Josie touched my knee and I looked her way. “She’s right, of a sort. But I believe you should give them some time.”

 

“I am,” I told her.

 

“That’s good,” she said softly.

 

I couldn’t keep looking at her because I had fingers wrapped around my chin, forcing me to look back at Alyssa.

 

“You give them time. And you fight for your family. But,” she forced my face to look in the mirror and dropped her hand, “that isn’t a miracle, Amelia. That’s us doin’ what we can to remind you of what was already there. You walk outta of here not believing in what we believe, not seein’ what we see, not thinkin’ your kids should open their eyes and see the same thing, then all is already lost. You deserve to be happy. You deserve the people in your life that love you to want the same thing for you. But it’s you that’s gotta go out and find it. To prove to them you’re worth it. To explain to them that you always knew that in your heart. That you deserve to be treated right, loved right, that you’re worth it. And you may have gone a couple of extra miles too far in sharing that, but you’re back to you and now you expect to get what you give.”

 

I looked at my reflection in the mirror and I didn’t know if I saw what they saw.

 

I did know that I didn’t look anything but like me.

 

My hair was great. My makeup was awesome.

 

But all that was what Alyssa said.

 

It was me.

 

Not a new and improved me.

 

Just me.

 

With fantastic highlights and expertly shaded makeup.

 

“I’m buying you both a Porsche,” I declared.

 

Alyssa burst out laughing and Josie did the same, except not as loud.

 

“I already have one, sweetheart,” Josie said when her laughter died down.

 

“I don’t. And I don’t want no Cayenne. Turbo.
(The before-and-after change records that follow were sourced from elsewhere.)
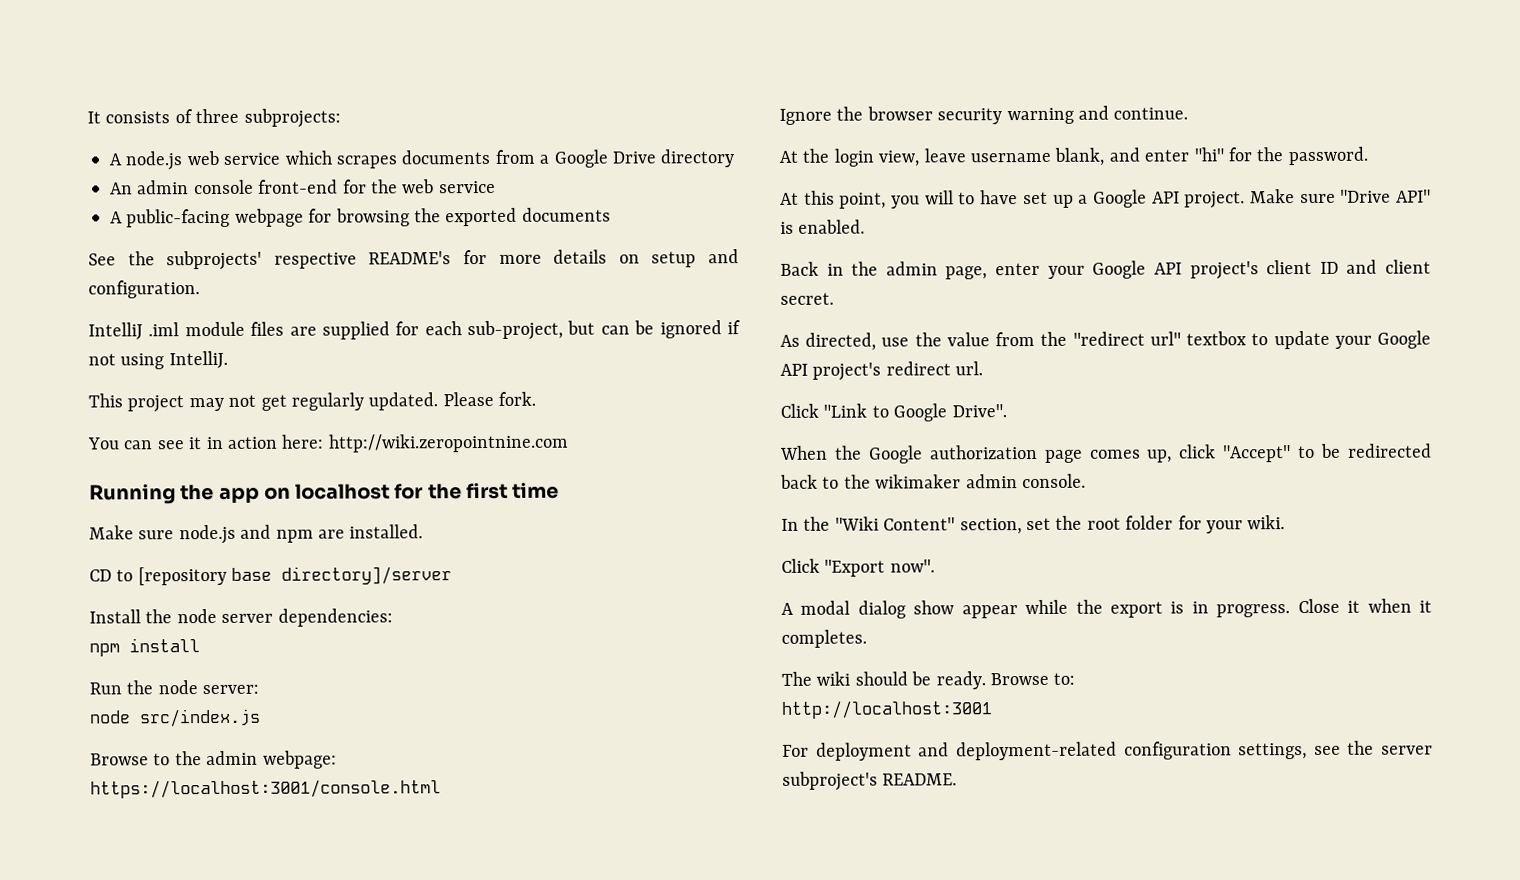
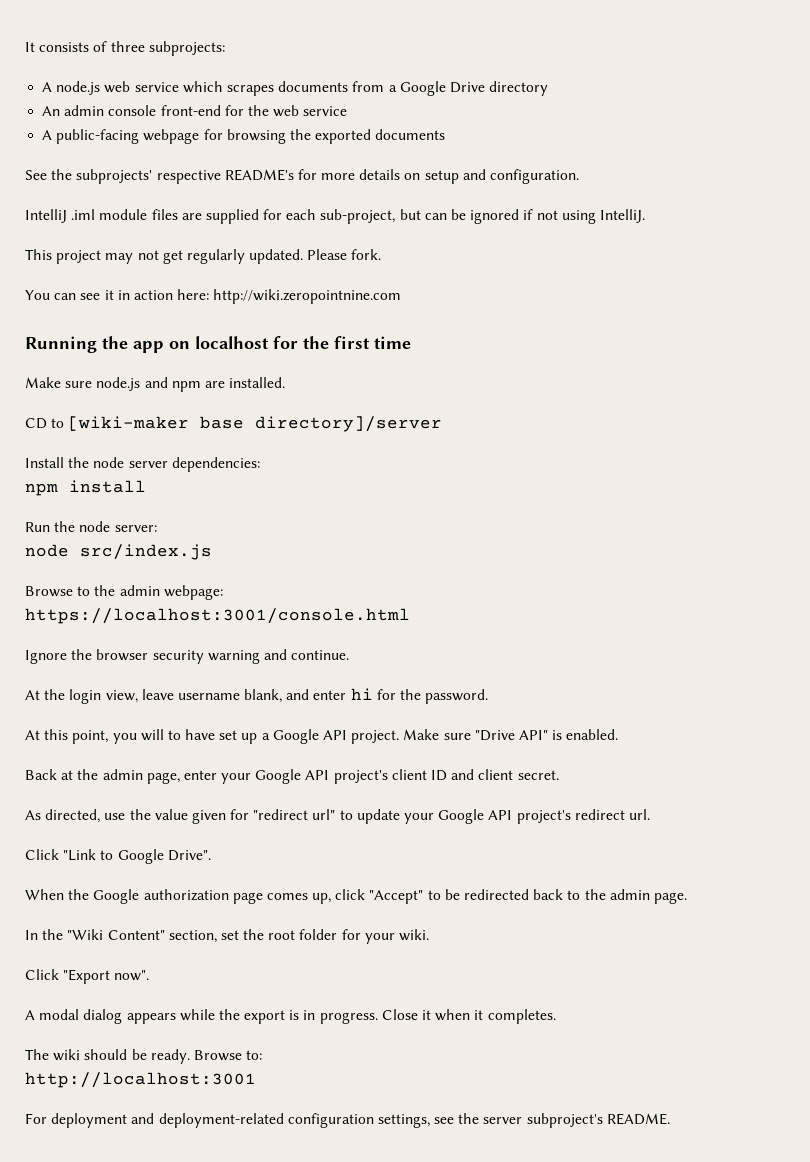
[137,566,227,586] [repository -> [68,416,190,431] [wiki-maker
[1193,147,1224,162] "hi" -> [350,688,373,700] hi
[826,263,844,276] in -> [61,770,74,780] at
[995,331,1068,347] from the -> [191,809,250,824] given for
[1186,331,1248,346] textbox -> (336, 814) none
[875,473,1086,489] wikimaker admin console. -> [609,889,687,904] admin page.
[913,600,1018,619] show appear -> [126,1013,176,1024] appears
Black,” Alyssa put in.

 

I turned and grinned at her, knowing she was joking and still wishing she’d let me buy her a Porsche.

 

But I’d do something else.

 

I’d do what she wanted me to do.

 

I’d return the favor she extended to me.

 

Not fantastic highlights and a beautiful haircut.

 

I’d be a good friend.

 

*

 

The next day, arriving back from another shopping spree with Alyssa and Josie with much more than a bowl, I found my front stoop littered with packages.

 

The results of online shopping with overnight shipping.

 

Nothing fit me as I found that day in the shops I was a size smaller.

 

I kept it anyway and I put it all away, with that day’s acquisitions, taking the last of what was left of the wardrobe of my old life and shoving it in the boxes in the garage.

 

Then I went to my kitchen and opened a bottle of wine.

 

I sipped it while I made myself a nice dinner.